Input Validation and Abuse Prevention in Distributed Systems
You build a public API. Users can submit content. Day one, someone submits malicious payloads. Day two, a bot floods your endpoint with 10,000 requests per second. Day three, spam starts showing up in your system.
Every public-facing write path needs defense. Not just authentication. Actual input validation and abuse prevention.
The Layered Defense Pattern#
Don’t put all your validation in one place. Layer it.
Layer 1: Syntactic validation. Is the input well-formed? Correct length, valid characters, expected format. Fast, cheap, reject garbage immediately.
public void validate(CreateRequest request) {
if (request.getContent() == null || request.getContent().length() > 10000) {
throw new BadRequestException("Content too long");
}
if (!ALLOWED_SCHEMES.contains(request.getUrl().getScheme())) {
throw new BadRequestException("Invalid URL scheme");
}
}
Layer 2: Rate limiting. Per-user, per-IP, per-endpoint. A legitimate user submits a few requests per minute. A bot submits thousands per second. Rate limiting catches the obvious abuse without complex logic.
Layer 3: Reputation and blocklists. Check the content against known bad patterns. DNS blocklists, keyword filters, regex patterns. More expensive than syntactic checks but catches targeted abuse.
Async Deep Scanning#
Some checks are too slow for the request path. DNS resolution, third-party reputation APIs, content analysis. Run these asynchronously after accepting the content.
@Async
public void deepScan(String contentId, String content) {
boolean safe = reputationService.check(content);
if (!safe) {
// Flag for review, don't delete automatically
contentRepo.flag(contentId, "REPUTATION_CHECK_FAILED");
// Move to DLQ for manual review
dlqPublisher.publish(new FlaggedContent(contentId, content));
}
}
Accept the content immediately (good user experience), scan in the background, flag or remove if it fails the deep check. The dead letter queue pattern works well here: flagged content goes to a review queue where humans or a secondary system can make the final call.
The False Positive Problem#
Aggressive validation blocks bad content. It also blocks good content. A legitimate user whose content matches a blocklist pattern gets rejected. They get frustrated. They leave.
The trade-off: strict validation reduces abuse but increases false positives. Lenient validation reduces false positives but lets abuse through.
Most systems err toward lenient on the synchronous path (accept content, rate limit aggressively) and strict on the async path (scan and flag). This way, good users aren’t blocked, but bad content gets caught eventually.

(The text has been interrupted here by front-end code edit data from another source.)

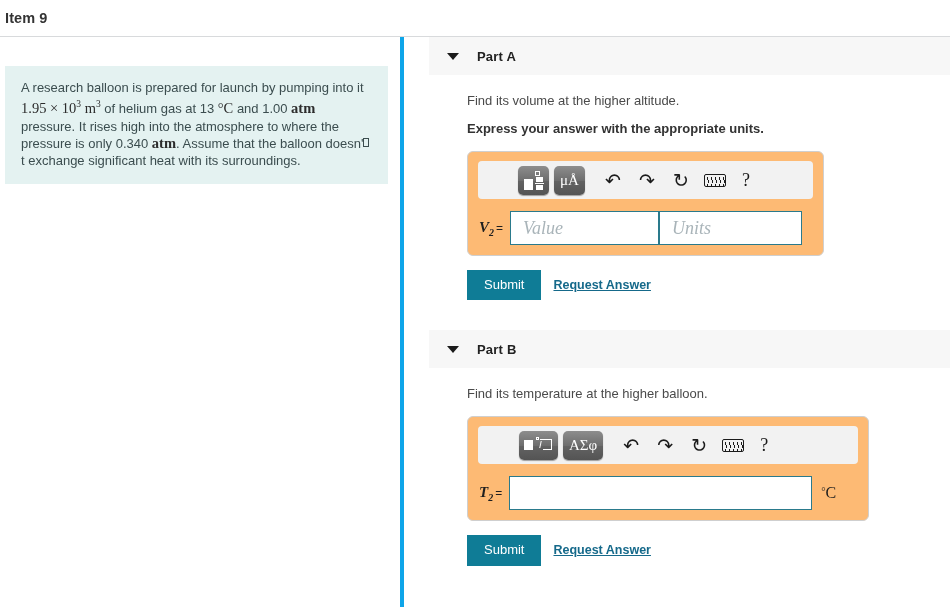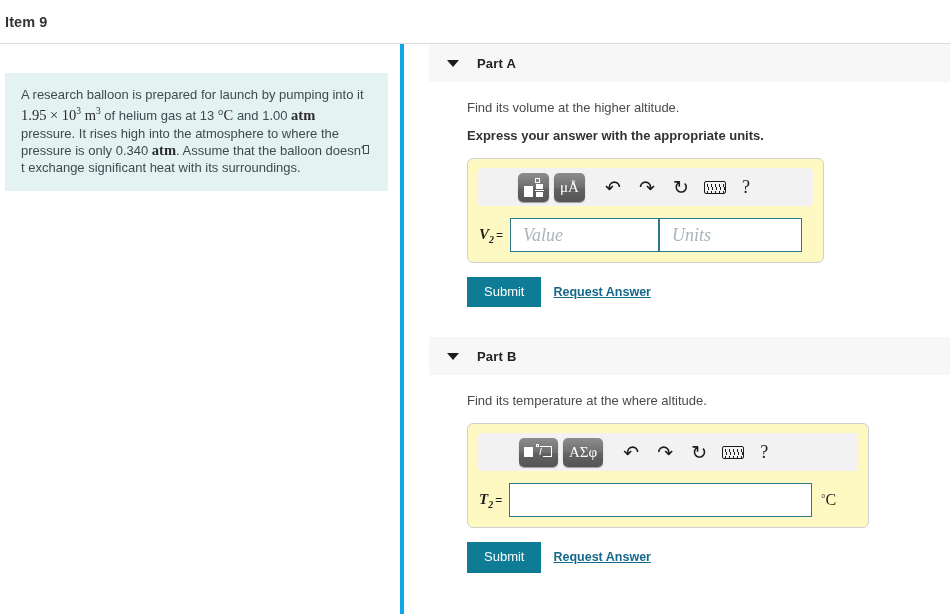"Item 9" .page-header { height: 44px -> 37px }
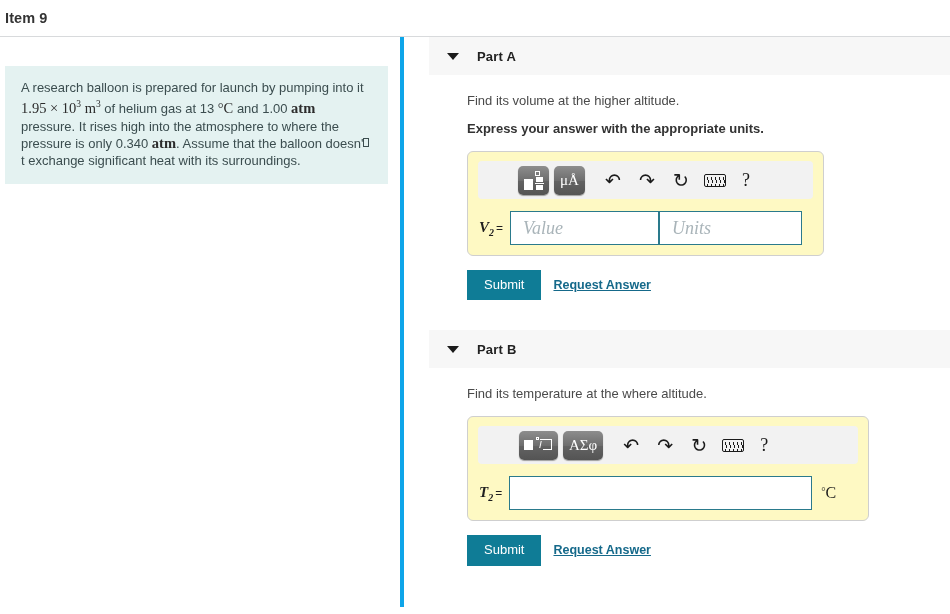"μÅ" .answer-frame { background: #fef9c3 -> #fdba74 }
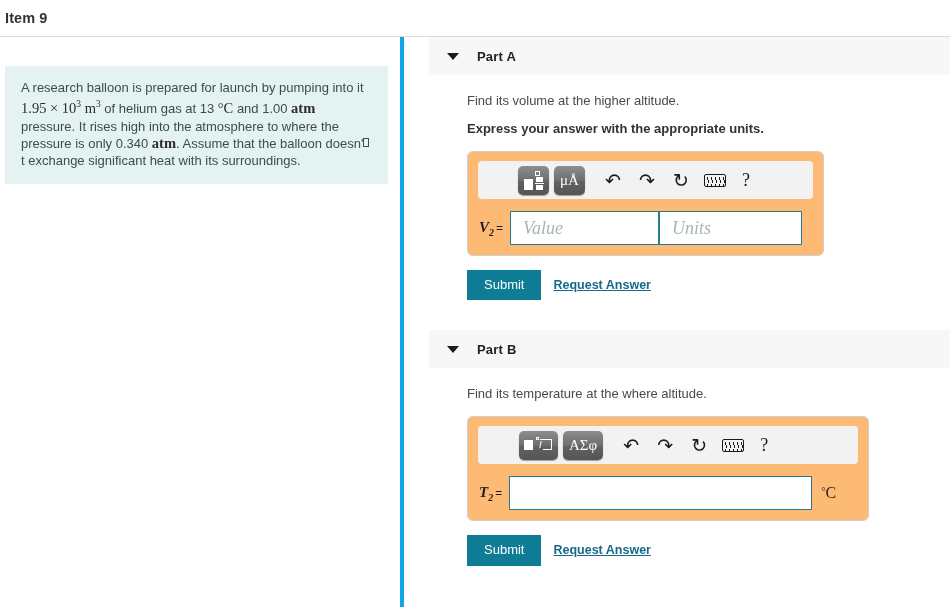"Find its temperature at the" div.prompt { text: where altitude -> higher balloon }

At Oracle, we had an API that accepted network function configuration payloads. No validation initially. A misconfigured client sent malformed JSON that passed deserialization but caused downstream processing failures. We added layered validation: schema validation first (fast, reject malformed), then business rule validation (slower, check constraints), then async consistency checks against the running config. Backpressure on the validation pipeline kept it from overwhelming the consistency checker during bulk updates.
What I’m Learning#
Input validation isn’t a single check. It’s a pipeline. Each layer catches different problems at different costs. The temptation is to put everything in the request path. But slow validation in the hot path kills latency. Fast checks synchronously, deep checks asynchronously.
The rule I follow: never trust input from outside your system boundary. Inside your microservices, trust the data (your own code wrote it). At the edge, validate everything.
What’s your approach to input validation? Do you validate at every service boundary or just at the edge?